Yerel Yönetimler İstişare ve Değerlendirme Toplantısı'ndaki konuşmasından satır başları şu hususlardı;
"Merkez Yürütme Kurulu kıymetli üyelerimiz, değerli başkanlarımız, grup başkan vekillerimiz ve dava arkadaşlarım sizleri en kalbi duygularımla selamlıyorum. Sizlerin vasıtası ile 81 vilayetimizdeki vatandaşlarımıza selamlarımı iletiyorum.
Toplantımız münasebeti ile sizlerle olmaktan bahtiyarlık duyuyorum. Toplantının içeriğine katkı sunan arkadaşlarıma teşekkür ediyorum.
Yeni başkanlarımızı ve tekrar seçilenleri yürekten tebrik ediyorum.
Geçen ay başında burada partimizin kurmay kadrosu ve vekilleri ile beraber olduk. Diyaloğa önem veriyor ve ülke konularına ortak akılla çözüm arıyoruz.
AK Partili başkan arkadaşlarımızla bir araya gelelim istedik. Hem projeleri görüşelim hem yol haritasını şekillendirelim dedik.
Davetimize katılanlara teşekkür ediyorum. Gerek il ziyaretleri gerek farklı toplantılarda sizlerle sık sık bir araya geleceğiz.
AK Parti'nin hikayesi yerelden genele ilerleyen başarı hikayesidir.
Halkı içinden yükselmiş partiyiz. Millete hizmet yolculuğuna belediyelerden başladık.

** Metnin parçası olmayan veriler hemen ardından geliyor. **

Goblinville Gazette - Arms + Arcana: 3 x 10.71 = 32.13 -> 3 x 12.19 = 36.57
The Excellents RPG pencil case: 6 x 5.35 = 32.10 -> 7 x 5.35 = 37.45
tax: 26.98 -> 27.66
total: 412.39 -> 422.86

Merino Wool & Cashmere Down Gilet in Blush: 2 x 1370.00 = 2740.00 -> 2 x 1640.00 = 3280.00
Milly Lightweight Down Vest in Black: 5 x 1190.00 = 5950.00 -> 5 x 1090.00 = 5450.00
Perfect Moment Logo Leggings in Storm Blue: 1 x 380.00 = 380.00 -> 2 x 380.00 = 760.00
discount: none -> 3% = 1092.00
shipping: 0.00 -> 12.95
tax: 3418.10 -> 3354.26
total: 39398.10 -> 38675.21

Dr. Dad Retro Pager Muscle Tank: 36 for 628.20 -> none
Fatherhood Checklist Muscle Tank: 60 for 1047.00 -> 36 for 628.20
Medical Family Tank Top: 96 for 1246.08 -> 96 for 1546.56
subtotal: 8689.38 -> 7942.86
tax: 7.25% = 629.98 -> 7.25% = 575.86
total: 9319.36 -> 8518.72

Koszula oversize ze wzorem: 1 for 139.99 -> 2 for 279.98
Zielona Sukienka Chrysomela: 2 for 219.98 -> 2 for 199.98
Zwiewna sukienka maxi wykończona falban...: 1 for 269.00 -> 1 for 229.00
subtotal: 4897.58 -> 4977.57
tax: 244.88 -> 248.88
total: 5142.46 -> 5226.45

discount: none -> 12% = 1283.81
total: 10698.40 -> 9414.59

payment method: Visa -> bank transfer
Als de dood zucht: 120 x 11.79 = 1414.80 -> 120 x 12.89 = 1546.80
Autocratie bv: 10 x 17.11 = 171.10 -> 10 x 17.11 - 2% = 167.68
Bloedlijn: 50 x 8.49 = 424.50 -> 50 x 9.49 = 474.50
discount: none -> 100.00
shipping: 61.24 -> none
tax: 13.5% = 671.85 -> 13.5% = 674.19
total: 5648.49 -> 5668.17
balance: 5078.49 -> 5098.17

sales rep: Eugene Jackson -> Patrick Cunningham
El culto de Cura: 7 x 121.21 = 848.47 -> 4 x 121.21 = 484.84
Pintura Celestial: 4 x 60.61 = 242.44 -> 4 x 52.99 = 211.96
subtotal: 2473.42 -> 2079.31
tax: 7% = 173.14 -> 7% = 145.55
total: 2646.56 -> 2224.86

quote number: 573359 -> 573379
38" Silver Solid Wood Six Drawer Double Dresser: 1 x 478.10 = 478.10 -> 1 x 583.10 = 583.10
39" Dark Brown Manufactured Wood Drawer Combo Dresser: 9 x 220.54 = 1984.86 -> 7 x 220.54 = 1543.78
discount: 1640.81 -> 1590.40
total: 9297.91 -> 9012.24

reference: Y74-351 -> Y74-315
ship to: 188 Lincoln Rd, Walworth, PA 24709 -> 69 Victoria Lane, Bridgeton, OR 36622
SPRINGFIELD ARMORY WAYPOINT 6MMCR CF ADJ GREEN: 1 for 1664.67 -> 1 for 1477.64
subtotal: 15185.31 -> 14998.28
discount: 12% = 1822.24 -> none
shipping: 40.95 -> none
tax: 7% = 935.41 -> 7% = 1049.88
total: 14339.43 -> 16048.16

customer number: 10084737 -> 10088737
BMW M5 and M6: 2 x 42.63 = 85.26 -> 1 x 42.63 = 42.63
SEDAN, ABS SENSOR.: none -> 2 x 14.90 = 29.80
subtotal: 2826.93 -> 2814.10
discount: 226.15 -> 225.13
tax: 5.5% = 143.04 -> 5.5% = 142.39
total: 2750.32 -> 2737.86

Yerel yönetimlerdeki başarılarımız yeni kapıların açılmasına vesile oldu.
Kendimizi önce belediyelerde ispat ettik, milletimiz bizi yerel yönetimlerde tanıdı ve güvendi.
2002 yılında bu seferde ülkeyi yönetme sorumluluğunu AK Parti'ye verdi. 22 yıldır iktidarda tutan yerel yönetimlerdeki başarılarımızdır.
AK Parti'nin referans kaynağı yerel yönetimlerdir.Bu değişmemiştir değişmeyecektir.
AK Parti birikimi ile vizyonu ile yerel yönetimlere tüm dünyanın en yetkin en donanımlı siyasi hareketidir.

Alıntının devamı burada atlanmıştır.